Dacia : l'Hipster bientôt assemblée en Chine ?
© Dacia - Luc Lacey, Media365
Dacia prépare une nouvelle micro-voiture électrique, la Hipster, destinée à proposer une mobilité urbaine à prix plancher. Mais le groupe Renault envisagerait de la produire en Chine.
On vous le présentait à la fin de l'année 2025 comme le futur de la mobilité électrique. Dacia dévoilait la Hipster, un modèle simple et accessible, plus compacte que la Spring. Depuis, l'ambition de la marque roumaine est claire : proposer une voiture électrique en dessous des 15 000 euros. « Notre objectif reste de rendre la mobilité électrique accessible au plus grand nombre », a tendance à répéter la direction de la marque. Avec quatre passagers à son bord dans un habitacle de trois mètres de long, le quadricycle veut réitérer le coup de la Logan, 20 ans plus tôt : offrir au public l'un des modèles les plus abordables du marché.

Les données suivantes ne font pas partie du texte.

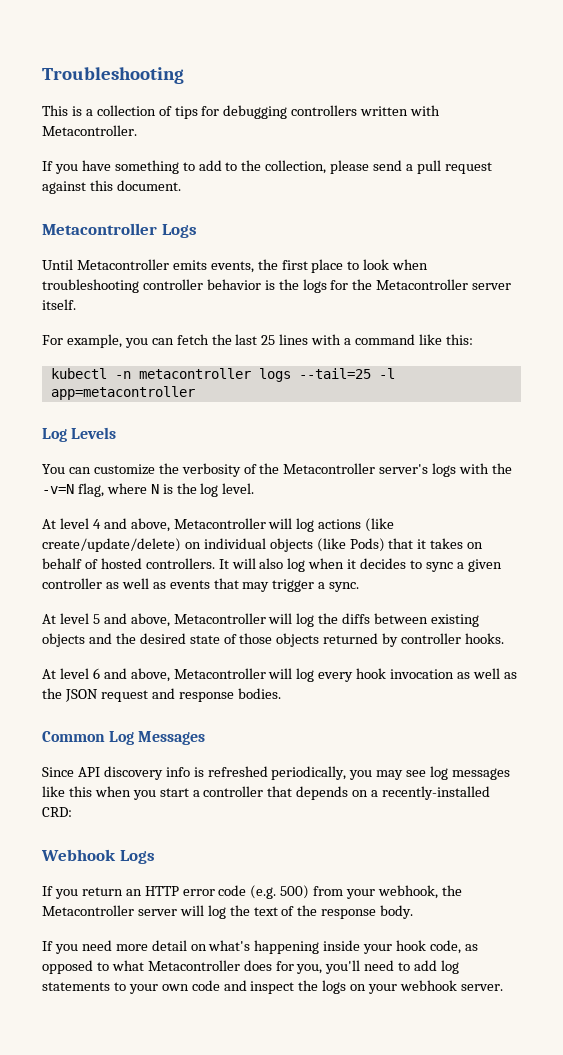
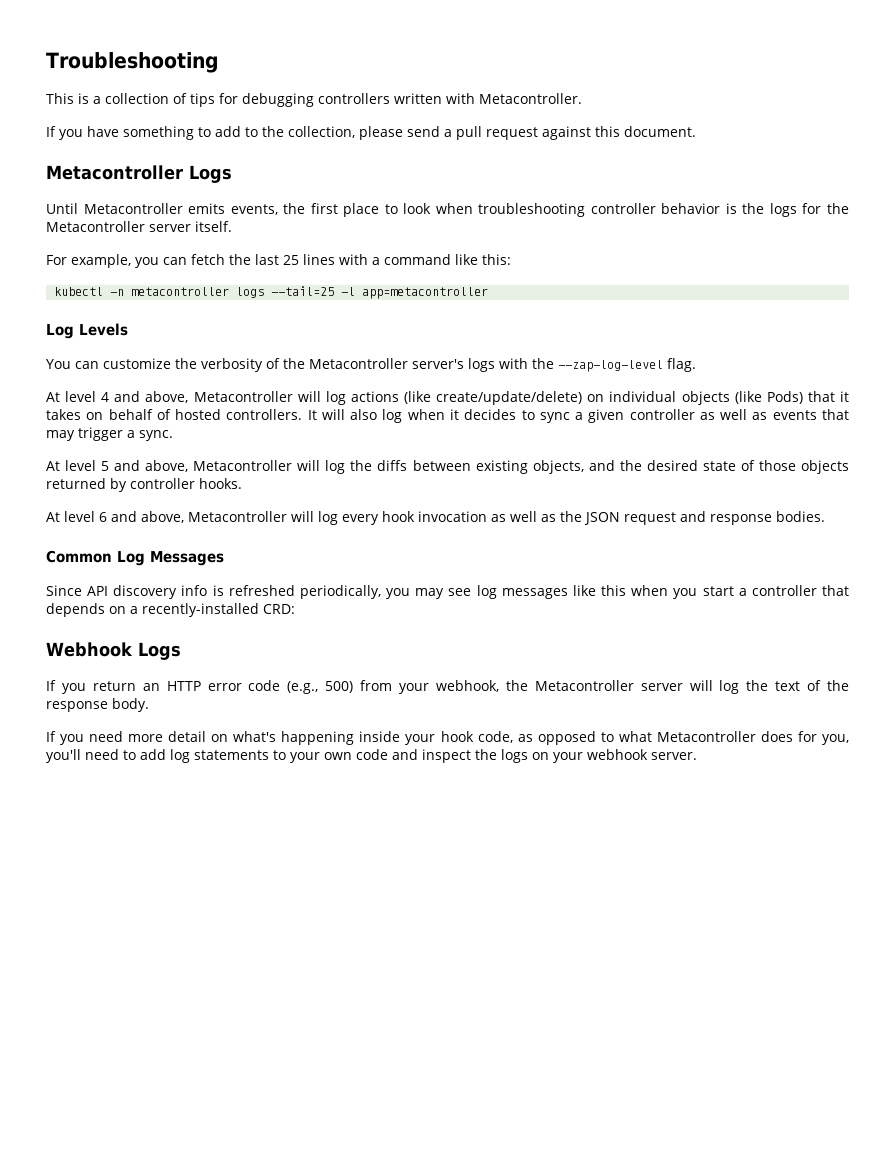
[42,483,255,497] -v=N flag, where N is the log level. -> [558,358,696,372] --zap-log-level flag.
[42,633,85,647] objects -> [532,460,584,474] objects,
[250,885,277,899] (e.g. -> [287,681,319,694] (e.g.,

Mais derrière cette promesse de « bas prix », une question stratégique se pose.
Dacia vers une production en Chine ?
Pour atteindre ce prix serré, le groupe Renault pourrait s'appuyer sur son outil industriel en Chine, via sa coentreprise avec Dongfeng Motor Corporation, qui assemble déjà la Spring. Un choix d'abord économique. La Chine dispose d'une chaîne d'approvisionnement locale pour les batteries et des coûts de production plus compétitifs. « Nous devons rester cohérents avec le positionnement de Dacia : offrir le meilleur rapport prix-prestations du marché », explique le constructeur. Produire en Europe rendrait difficile l'objectif tarifaire. Mais pourquoi ce choix ?
Un pari industriel
Actuellement, rien n'a été officialisé. Mais si Dacia venait à choisir la Chine comme lieu de production ou d'assemblage, le modèle Hipster pourrait rapidement débarquer sur nos routes. « On en a très envie, il n'y a plus qu'à appuyer sur le bouton », a commenté Katrin Adt, nouvelle PDG de la marque. Elle a d'ailleurs assuré que le développement industriel pourrait durer un an et demi, afin d'envisager un lancement rapide aux environs de 2027. D'autres raisons poussent Dacia à se diriger vers la Chine. Dans un premier temps, le groupe Renault pourrait réutiliser un site déjà exploité par la Spring et qui conduirait peut-être à la fin de cette dernière. De plus, l'Hipster, produit en tant que quadricycle (si c'est le cas), pourrait échapper à certaines taxes frappant les voitures électriques venant de l'Empire du Milieu.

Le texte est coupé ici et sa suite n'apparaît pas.